Perkawinan campuran telah merambah seluruh pelosok tanah air dan kelas masyarakat. Globalisasi informasi, ekonomi, pendidikan dan transportasi telah menggugurkan stigma bahwa kawin campur adalah perkawinan antara ekspatriat kaya da orang Indonesia.
Menurut hasil survey online yang dilakukan Indo-MC tahun 2002 dari 574 responden yang terjaring 95,19% adalah perempuan warga negara Indonesia (WNI) yang melakukan pernikahan dengan warga negara asing (WNA). Sebagian besar adalah perkenalan melalui internet, kemudian bekas teman kerja/bisnis, berkenalan saat libur, bekas teman sekolah/kuliah dan sahabat pena.
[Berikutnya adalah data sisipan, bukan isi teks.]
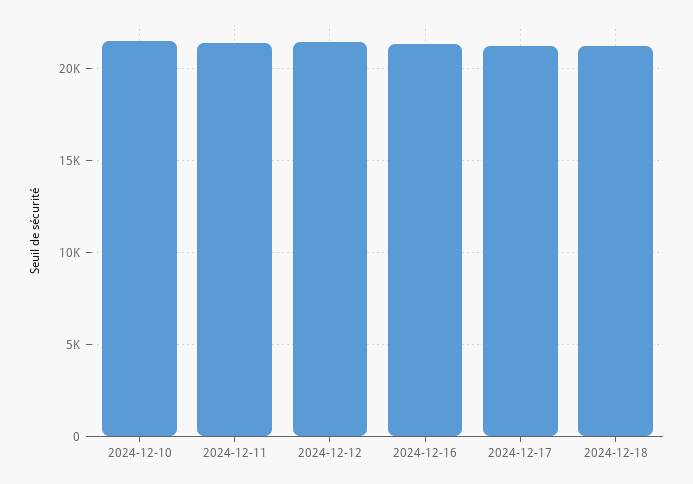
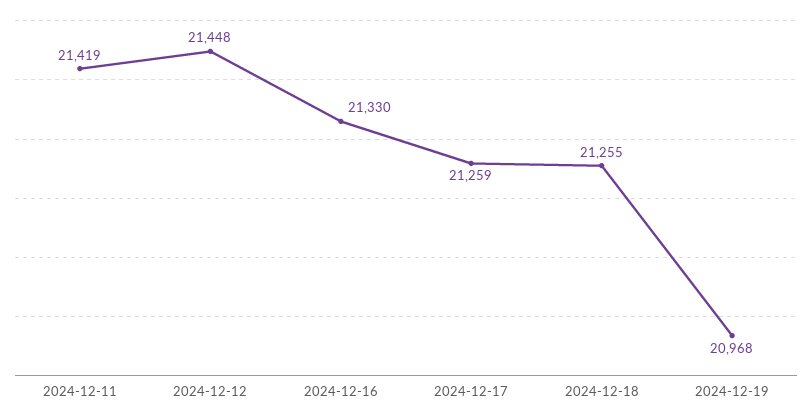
2024-12-10: 21500 -> none
2024-12-19: none -> 20968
Menurut ketentuan Pasal 57 UU no.1 tahun 1974 pengertian perkawinan campuran didefinisikan sebagai "yang dimaksud dengan perkawinan campuran adalah perkawinan antara dua orang yang di Indonesia tunduk pada hukum yang berlainan, karena perbedaan kewarganegaaan dan salah satu pihak berkewarganegaraan asing dan salah satu pihak berkewargaan Indonesia".
Masalah perceraian termasuk dalam bidang status personal, dimana perceraian yang dilakukan antara pasangan yang berkewarganegaraan sama menjadi tidak masalah, tetapi menjadi kurang dan sedikit ada masalah jika pasangan suami istri tersebut mempunyai kewarganegaraan yang berbeda. Disamping itu juga terdapat akibat hukum lain yang ditimbulkan karena perceraian dalam perkawinan campuran antar Warga Negara antara lain sebagai berikut(sudargo gautama,2005) :
Akibat terhadap Harta Benda bersama setalah kawin
Akibat terhadap Hak Perwalian anak dari hasil perkawinan campuran antar Warga Negara
Akibat terhadap status kewarganegaraan anak dan masing-masing pihak
Ada kalanya perceraian dari perkawinan campuran tidak menimbulkan masalah pada akibat hukum yang ditimbulkannya. Hal ini karena adanya kesepakatan yang dibuat antara pihak suami dan istri baik mengenai harta bersama setelah perkawinan dan hak perwalian anak maupun status kewarganegaraan anak dan masing-masing pihak. Sehingga proses peradilan menjadi cepat dan tidak berlarut-larut.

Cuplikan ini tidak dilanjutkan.